Depending on the rankings, Zhang Yue stands somewhere between twenty-fifth and fiftieth on the list of the richest people in China, with assets worth as much as $300 million; Broad Air Conditioning has no debt, and last year it had annual sales of about $300 million. His wealth does not appear to be based principally on political connections, which have obviously been crucial in the formation of other empires—in real estate, construction, and broadcasting, for example. Indeed, Broad has been discussed in Chinese business blogs, which I’ve seen in translation, as proof that a business can thrive while keeping government more or less at arm’s length.

The company’s English name is derived, perhaps too literally, from its Chinese name Yuan Da, which might also have been rendered as “expansive” or “spacious.” The company’s logo—the familiar @ sign, but with the a in the middle replaced by a lowercase b, for Broad—is elegant and eye-catching; Zhang designed it in 1990, before e-mail made the “at” symbol common. Among the six “Broad Values” that Zhang says must guide the company, one is “Don’t pay bribes” and another is “Do pay taxes.” (The others are environmental protection, respect for intellectual-property rights, no price gouging, and no predatory competition.)

Nor does Broad aim to beat its competitors with a lowball “China price” that manufacturers in developed countries cannot match. According to a quite respectful case study of Broad used at the Harvard Business School, the company’s prospects have been closely tied to the technological niche that Zhang has insisted it occupy. Broad’s specialty is a form of air-conditioning that uses less energy than conventional means. Broad did not invent the technology on which its business is based, but it did take the risk of investing heavily in an approach that companies in Japan, Korea, Europe, and North America had looked at and neglected.

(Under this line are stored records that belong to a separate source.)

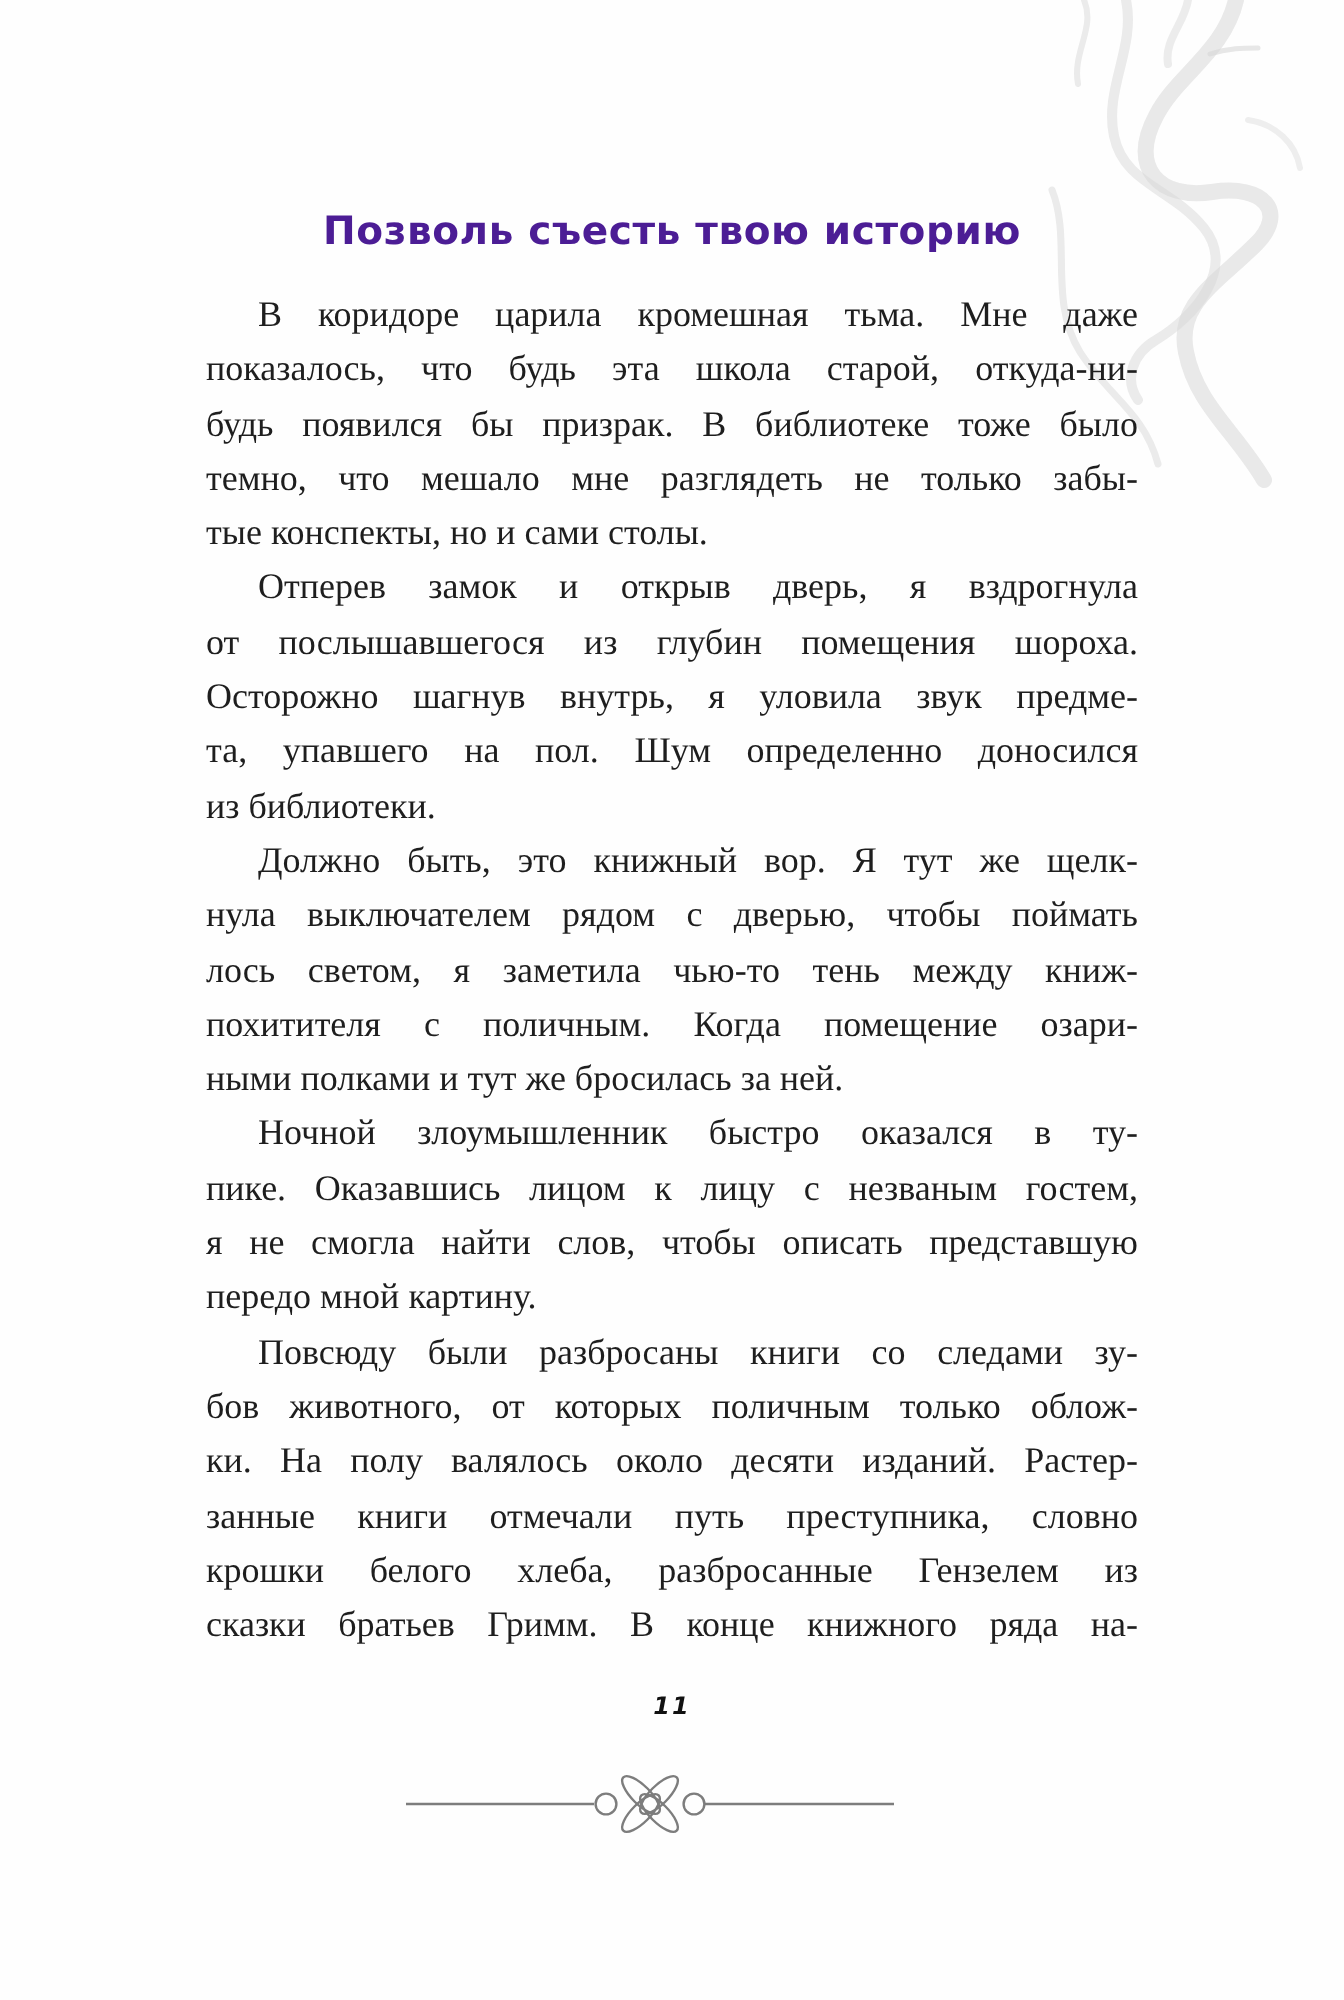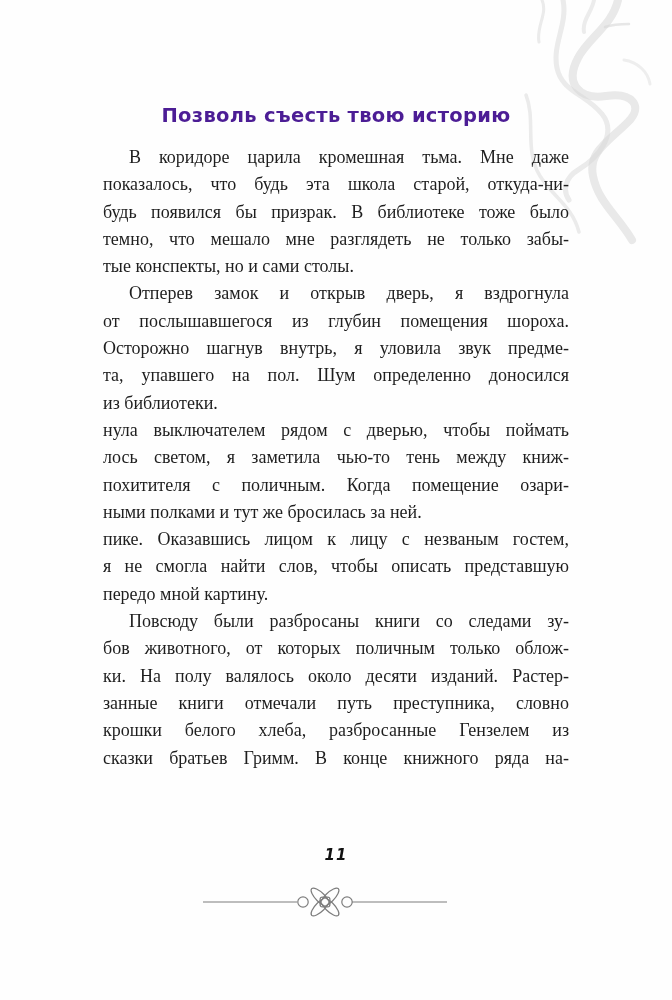--- a/index.html
+++ b/index.html
@@ -61,21 +61,21 @@
   }
   .page-number {
     position: absolute;
     top: 846px;
     left: 103px;
     width: 466px;
     text-align: center;
     font-family: "DejaVu Sans", sans-serif;
     font-style: italic;
     font-weight: bold;
-    font-size: 15px;
+    font-size: 12px;
     letter-spacing: 1px;
     color: #111111;
   }
   .chapter-divider {
     position: absolute;
     top: 886px;
     left: 200px;
     width: 250px;
     height: 32px;
   }
@@ -108,26 +108,28 @@
       <div class="line para-end">тые конспекты, но и сами столы.</div>
     </div>
     <div class="para">
       <div class="line first">Отперев замок и открыв дверь, я вздрогнула</div>
       <div class="line">от послышавшегося из глубин помещения шороха.</div>
       <div class="line">Осторожно шагнув внутрь, я уловила звук предме-</div>
       <div class="line">та, упавшего на пол. Шум определенно доносился</div>
       <div class="line para-end">из библиотеки.</div>
     </div>
     <div class="para">
+      <div class="line first">Должно быть, это книжный вор. Я тут же щелк-</div>
       <div class="line">нула выключателем рядом с дверью, чтобы поймать</div>
       <div class="line">лось светом, я заметила чью-то тень между книж-</div>
       <div class="line">похитителя с поличным. Когда помещение озари-</div>
       <div class="line para-end">ными полками и тут же бросилась за ней.</div>
     </div>
     <div class="para">
+      <div class="line first">Ночной злоумышленник быстро оказался в ту-</div>
       <div class="line">пике. Оказавшись лицом к лицу с незваным гостем,</div>
       <div class="line">я не смогла найти слов, чтобы описать представшую</div>
       <div class="line para-end">передо мной картину.</div>
     </div>
     <div class="para">
       <div class="line first">Повсюду были разбросаны книги со следами зу-</div>
       <div class="line">бов животного, от которых поличным только облож-</div>
       <div class="line">ки. На полу валялось около десяти изданий. Растер-</div>
       <div class="line">занные книги отмечали путь преступника, словно</div>
       <div class="line">крошки белого хлеба, разбросанные Гензелем из</div>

The company and its CEO came to their current identities through an indirect route. Zhang grew up near Changsha, studied art in college, and began work as an interior decorator in southern China. His younger brother Jian trained as an engineer at Harbin Institute of Technology, in Manchuria. In the late 1980s, as Deng Xiao Ping opened China seriously for business, Jian, in his mid-twenties, patented the invention that got the company started. This was a “pressure-free boiler” for factories, and its main selling point was that if anything went wrong, the boiler would collapse rather than explode. Such explosions were common in China; demand was brisk. Using the roughly $3,000 Zhang Yue had saved from his decorating business, the brothers went into business selling boilers and consulting on factory design.

By 1992, they had decided to concentrate on what is now Broad’s entire business: “nonelectric refrigeration.” The air conditioners most Americans are familiar with are compression coolers. They use electric power to compress a refrigerant such as Freon, and when the refrigerant expands, it cools the surrounding air. The nonelectric coolers instead use natural gas (or some other source of heat) to boil a special liquid, a lithium bromide solution, and when the vapors from that solution condense, they cool whatever is near them.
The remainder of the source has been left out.